● **Screenshot and code edit data**
=== Section Start ===

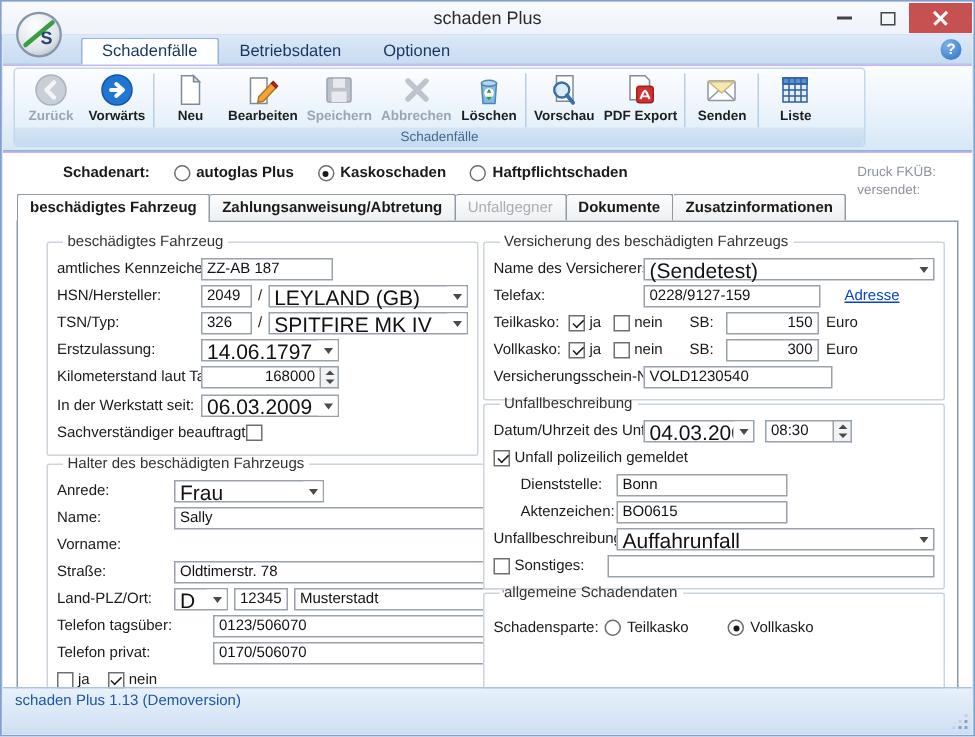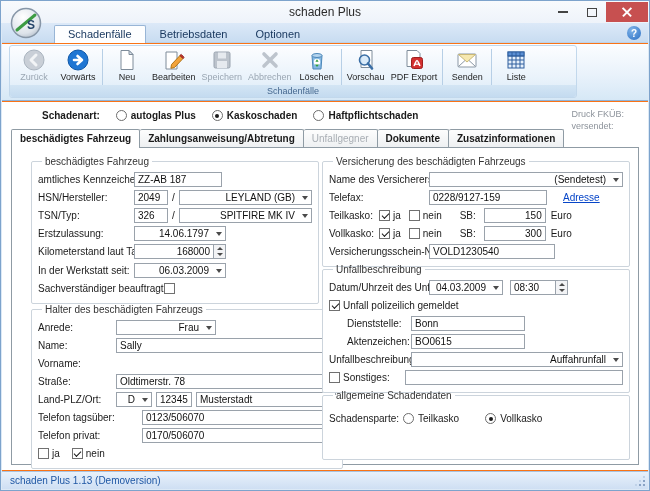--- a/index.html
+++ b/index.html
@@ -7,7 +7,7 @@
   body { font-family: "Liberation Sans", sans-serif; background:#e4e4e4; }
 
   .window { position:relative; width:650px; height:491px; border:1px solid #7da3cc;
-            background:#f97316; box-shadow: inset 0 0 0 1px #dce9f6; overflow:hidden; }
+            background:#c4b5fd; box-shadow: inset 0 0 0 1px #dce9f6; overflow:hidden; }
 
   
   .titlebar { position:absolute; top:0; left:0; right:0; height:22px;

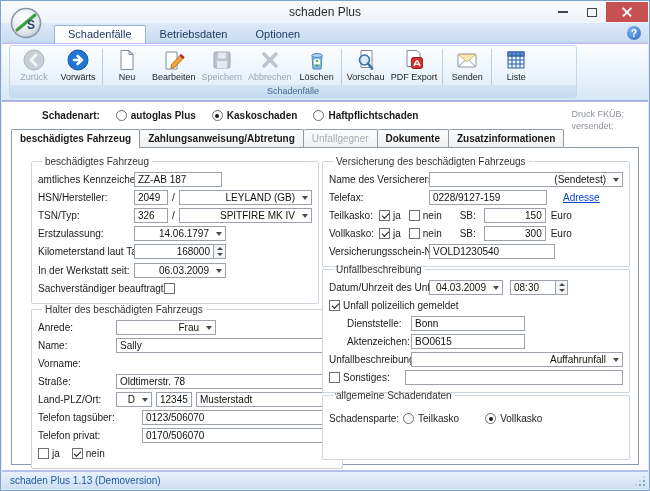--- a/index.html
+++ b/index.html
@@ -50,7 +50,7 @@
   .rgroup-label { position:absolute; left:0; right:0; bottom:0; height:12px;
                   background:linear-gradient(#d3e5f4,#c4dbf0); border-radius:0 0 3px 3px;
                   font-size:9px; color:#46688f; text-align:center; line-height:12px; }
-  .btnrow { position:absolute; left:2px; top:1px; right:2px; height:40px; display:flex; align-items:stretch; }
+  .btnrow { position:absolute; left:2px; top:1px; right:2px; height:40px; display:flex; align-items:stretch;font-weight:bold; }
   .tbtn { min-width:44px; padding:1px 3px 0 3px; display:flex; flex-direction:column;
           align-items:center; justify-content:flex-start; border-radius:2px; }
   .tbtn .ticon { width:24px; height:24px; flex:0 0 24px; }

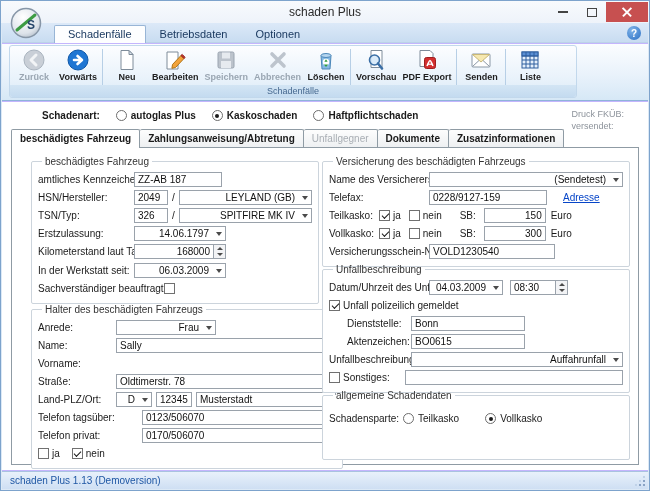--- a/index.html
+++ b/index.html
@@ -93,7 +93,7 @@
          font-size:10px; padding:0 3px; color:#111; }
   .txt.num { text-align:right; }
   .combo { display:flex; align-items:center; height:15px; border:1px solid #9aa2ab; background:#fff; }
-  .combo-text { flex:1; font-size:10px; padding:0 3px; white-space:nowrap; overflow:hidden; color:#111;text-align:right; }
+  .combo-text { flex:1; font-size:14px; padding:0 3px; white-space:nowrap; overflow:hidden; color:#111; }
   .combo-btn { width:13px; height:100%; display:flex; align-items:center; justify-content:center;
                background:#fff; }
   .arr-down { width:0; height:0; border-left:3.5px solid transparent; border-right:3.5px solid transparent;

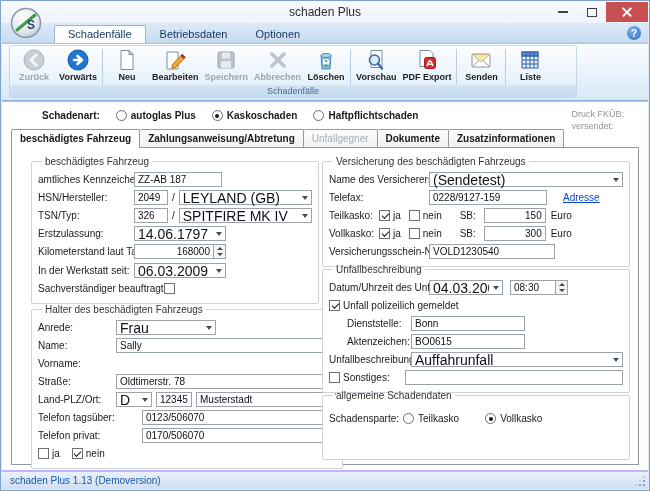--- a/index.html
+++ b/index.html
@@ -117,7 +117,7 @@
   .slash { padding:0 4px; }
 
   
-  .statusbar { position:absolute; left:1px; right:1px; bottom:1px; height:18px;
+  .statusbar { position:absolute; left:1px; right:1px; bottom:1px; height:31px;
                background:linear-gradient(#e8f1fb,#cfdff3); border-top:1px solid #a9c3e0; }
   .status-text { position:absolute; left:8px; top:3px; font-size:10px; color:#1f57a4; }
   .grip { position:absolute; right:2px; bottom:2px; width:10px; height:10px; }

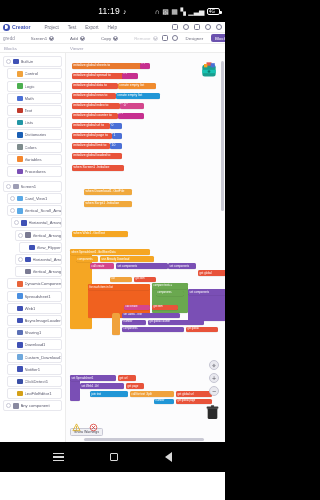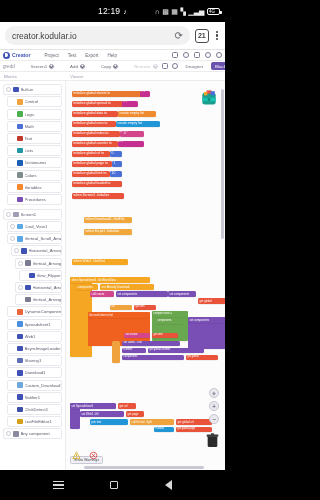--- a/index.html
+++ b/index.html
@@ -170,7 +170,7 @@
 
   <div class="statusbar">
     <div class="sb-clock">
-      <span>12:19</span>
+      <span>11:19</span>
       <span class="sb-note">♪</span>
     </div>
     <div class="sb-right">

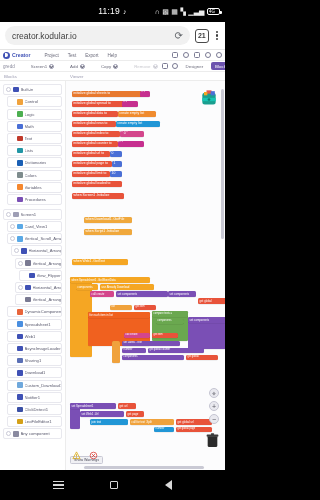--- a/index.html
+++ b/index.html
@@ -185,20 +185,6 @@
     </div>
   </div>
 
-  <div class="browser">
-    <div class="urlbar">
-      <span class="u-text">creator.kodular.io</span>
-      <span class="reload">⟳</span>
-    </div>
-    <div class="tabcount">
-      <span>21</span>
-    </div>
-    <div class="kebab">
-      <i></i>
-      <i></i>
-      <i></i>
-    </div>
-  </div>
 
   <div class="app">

=== Section End ===

● **Your assignment**
Copy, from the lines above, each one that holds "items".

● **Answer below**
-  .btnrow { position:absolute; left:2px; top:1px; right:2px; height:40px; display:flex; align-items:stretch; }
+  .btnrow { position:absolute; left:2px; top:1px; right:2px; height:40px; display:flex; align-items:stretch;font-weight:bold; }
           align-items:center; justify-content:flex-start; border-radius:2px; }
   .combo { display:flex; align-items:center; height:15px; border:1px solid #9aa2ab; background:#fff; }
   .combo-btn { width:13px; height:100%; display:flex; align-items:center; justify-content:center;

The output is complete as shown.